A widely cited criterion of maturity in dinosaurs concerns fusion between the neural arches of the vertebrae with their respective centra. This process often begins posteriorly, such that the posterior-most vertebrae will become fused before those that are more anterior. ‘Adult’ animals are presumed to have fully obliterated synchondroses in all vertebrae. Although this pattern of vertebral fusion in seen in extant crocodilians [8,30] and at least appears to generally follow in dinosaurs, the situation is complex (table 2). As with the example above, animals may fuse their vertebrae and be considered adult even while considerably smaller than other known individuals of the genus. In extant lizards , homologous elements show extensive interspecific variation in fusion relative to sexual maturity, and dinosaurs were likely similarly variable.
At a microscopic level, bone tissue undergoes considerable modelling and remodelling through the course of development. This phenomenon is increasingly well documented in modern species, permitting applications in extinct dinosaurs [22,32–34].
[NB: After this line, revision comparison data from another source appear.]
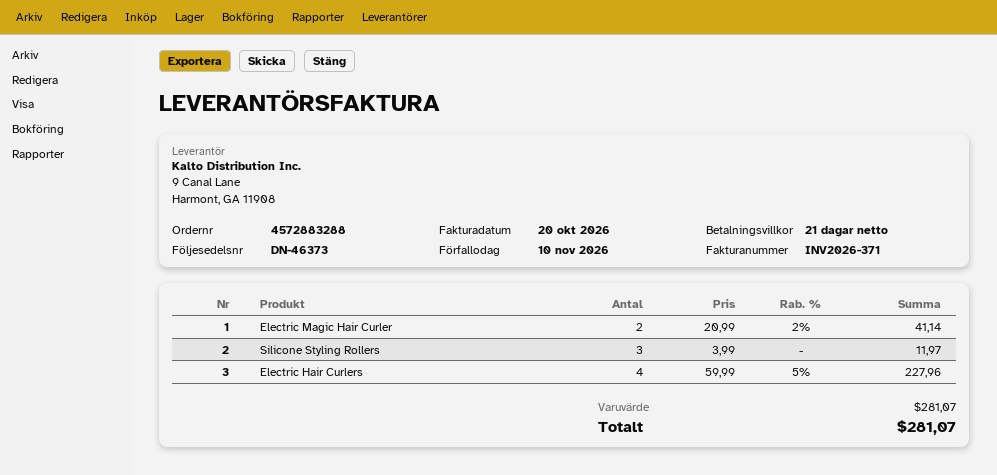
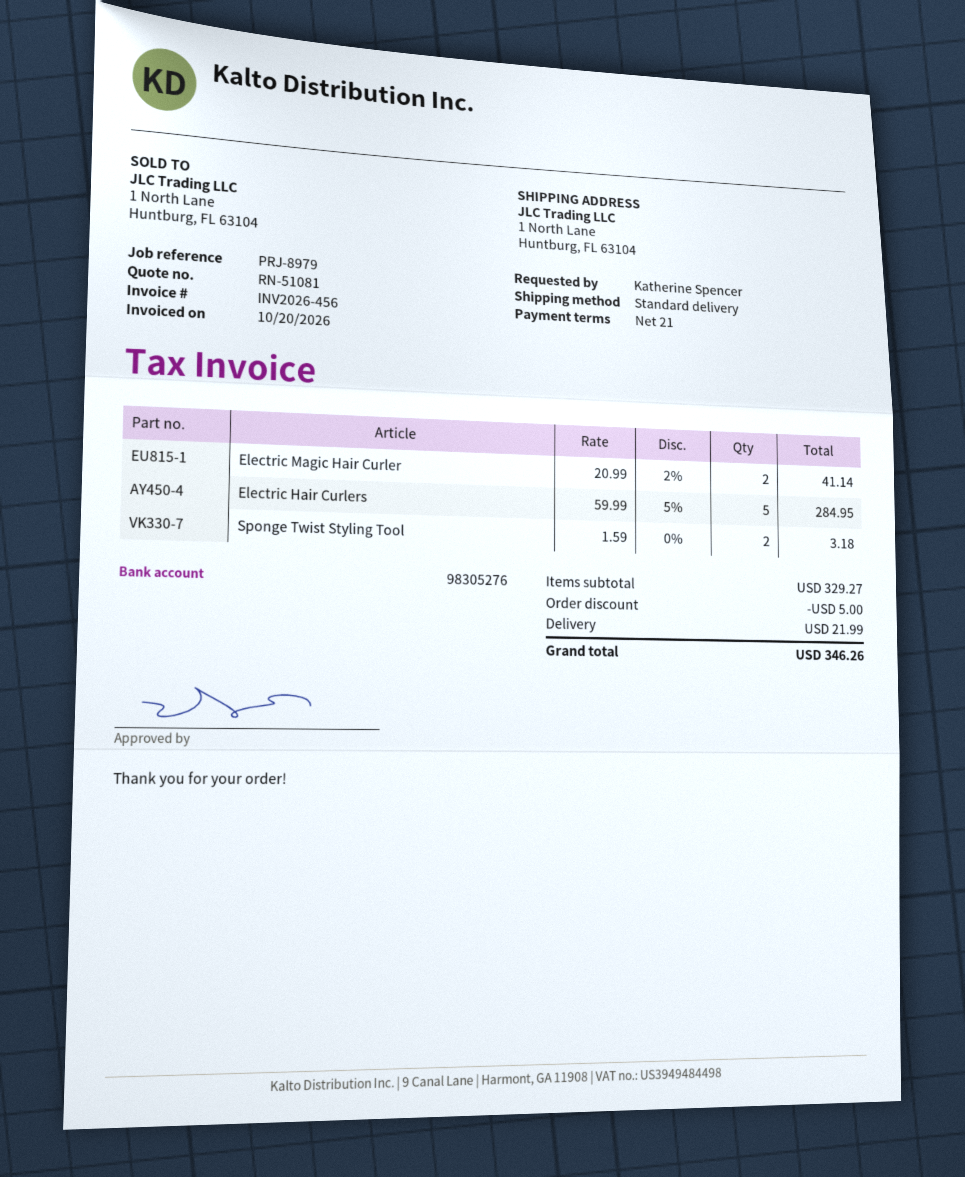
invoice number: INV2026-371 -> INV2026-456
Silicone Styling Rollers: 3 x 3.99 = 11.97 -> none
Electric Hair Curlers: 4 x 59.99 - 5% = 227.96 -> 5 x 59.99 - 5% = 284.95
Sponge Twist Styling Tool: none -> 2 x 1.59 = 3.18
subtotal: 281.07 -> 329.27
discount: none -> 5.00
shipping: none -> 21.99
total: 281.07 -> 346.26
The smallest, and presumed youngest, individuals have limb bones characterized by unmodified primary bone. As an individual grows, this primary bone is replaced and remodelled as secondary bone, with clear differences visible in thin section. Appositional growth occurs around the circumference of a given element; pauses in this growth (often over an annual cycle) produce visible lines of arrested growth (LAGs—also ‘annuli’ or ‘resting lines’). As growth slows over the course of a lifetime, the spacing between LAGs becomes closer. When LAGs are closely spaced within avascular bone of the peripheral cortex, these are termed an external fundamental system (EFS; [34,35]). An EFS is presumed to indicate cessation of overall growth and an unambiguous adult (even if it would already have been adult by other criteria), or even a senescent adult .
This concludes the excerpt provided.